## Task brief
Copy exactly the stretch of data below from the line with "Perlmuttknopf Natur Türkis" through the line with "shipping: 18.99 -> 0.00", including both of those lines.

## Provided records
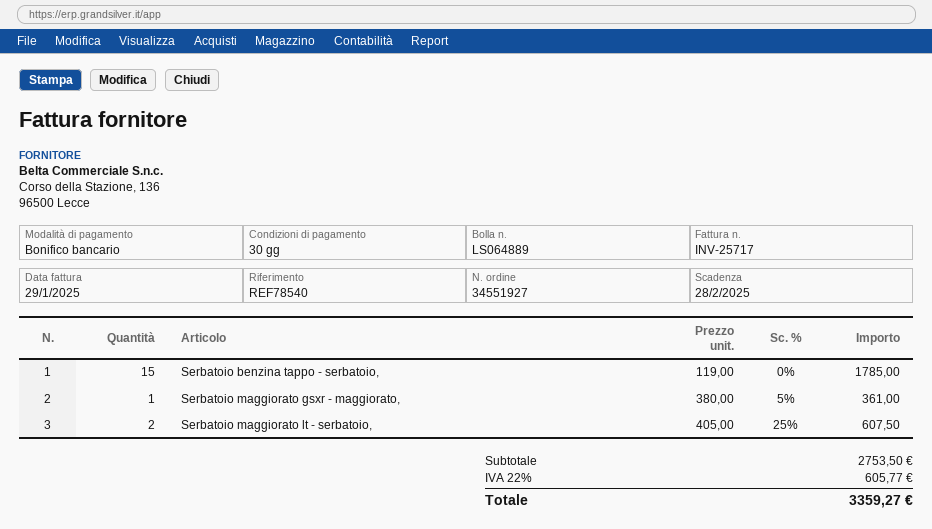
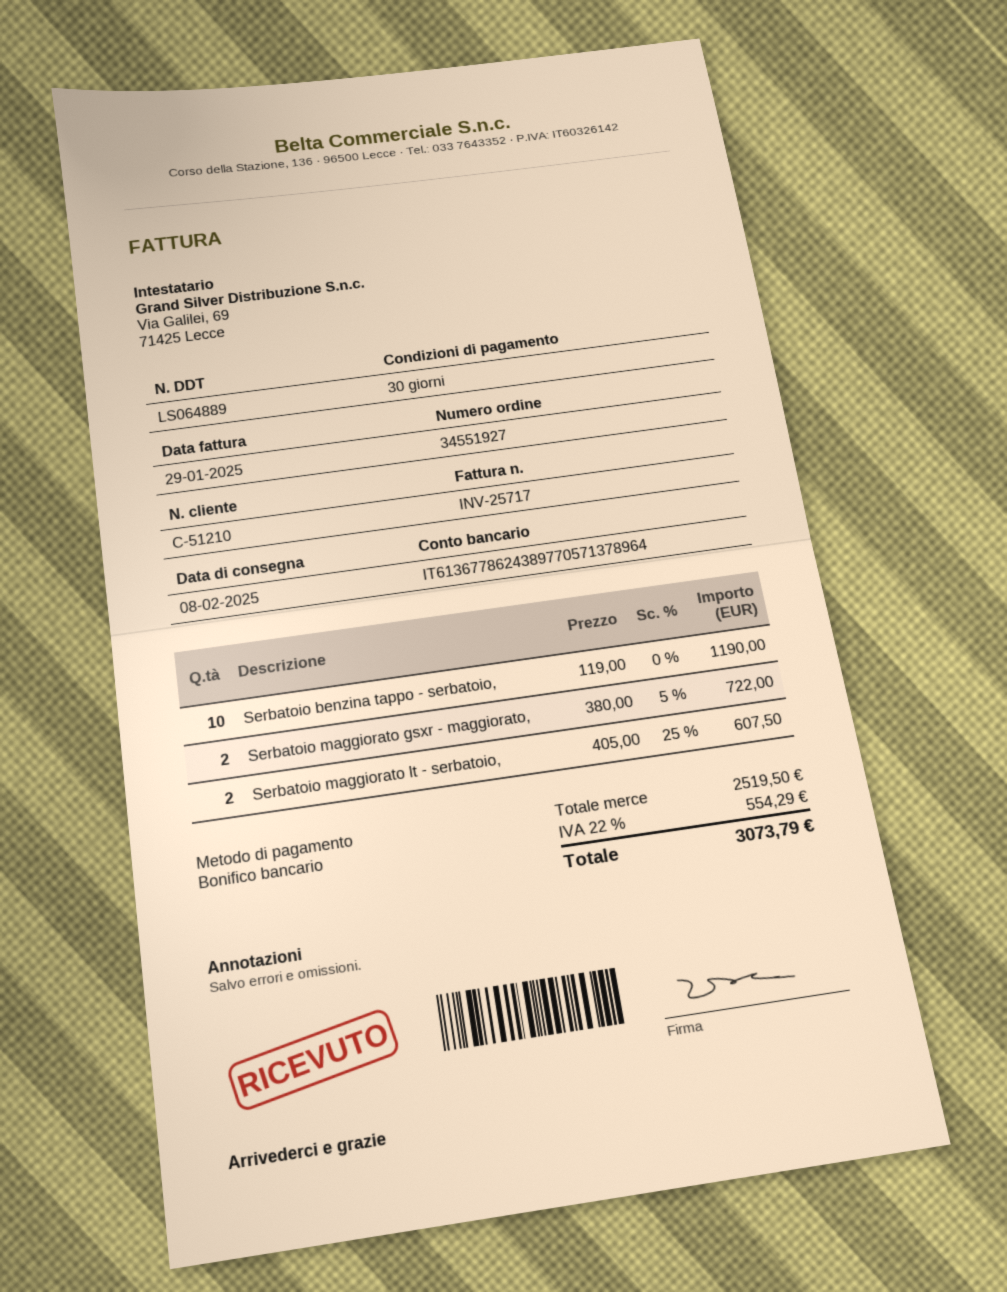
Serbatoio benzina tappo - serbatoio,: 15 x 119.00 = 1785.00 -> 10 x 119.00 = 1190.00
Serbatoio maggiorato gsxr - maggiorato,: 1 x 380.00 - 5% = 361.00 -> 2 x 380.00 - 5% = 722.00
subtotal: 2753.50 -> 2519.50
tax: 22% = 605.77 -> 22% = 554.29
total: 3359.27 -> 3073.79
---
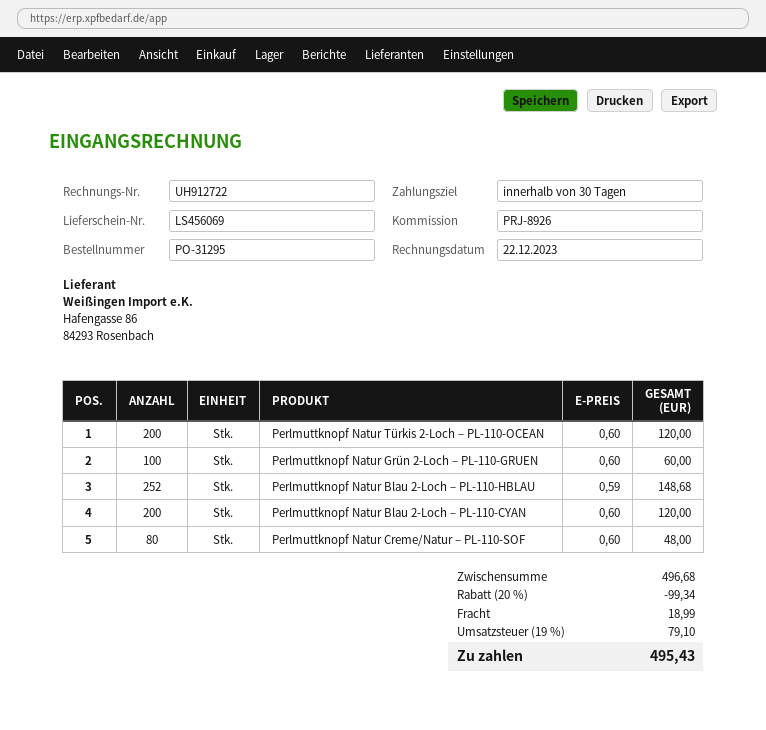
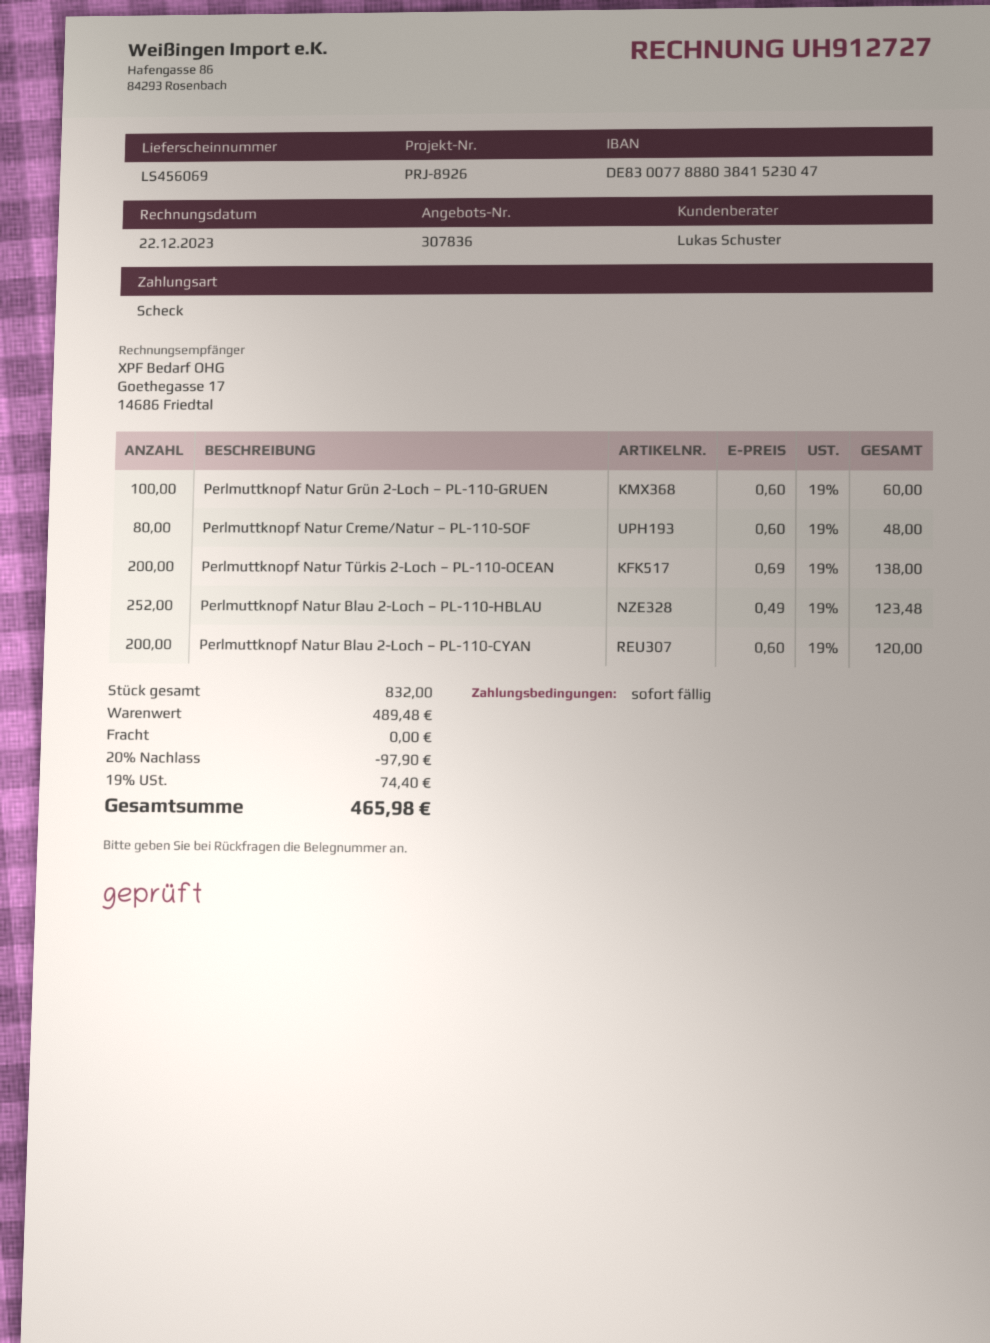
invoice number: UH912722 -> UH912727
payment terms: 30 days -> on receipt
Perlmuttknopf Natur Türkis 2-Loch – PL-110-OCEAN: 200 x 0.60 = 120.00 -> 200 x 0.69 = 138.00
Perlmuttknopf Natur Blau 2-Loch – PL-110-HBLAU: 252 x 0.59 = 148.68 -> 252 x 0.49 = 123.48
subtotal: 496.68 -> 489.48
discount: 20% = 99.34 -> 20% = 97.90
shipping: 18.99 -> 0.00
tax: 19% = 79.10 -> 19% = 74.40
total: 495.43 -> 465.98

## Answer to the problem
Perlmuttknopf Natur Türkis 2-Loch – PL-110-OCEAN: 200 x 0.60 = 120.00 -> 200 x 0.69 = 138.00
Perlmuttknopf Natur Blau 2-Loch – PL-110-HBLAU: 252 x 0.59 = 148.68 -> 252 x 0.49 = 123.48
subtotal: 496.68 -> 489.48
discount: 20% = 99.34 -> 20% = 97.90
shipping: 18.99 -> 0.00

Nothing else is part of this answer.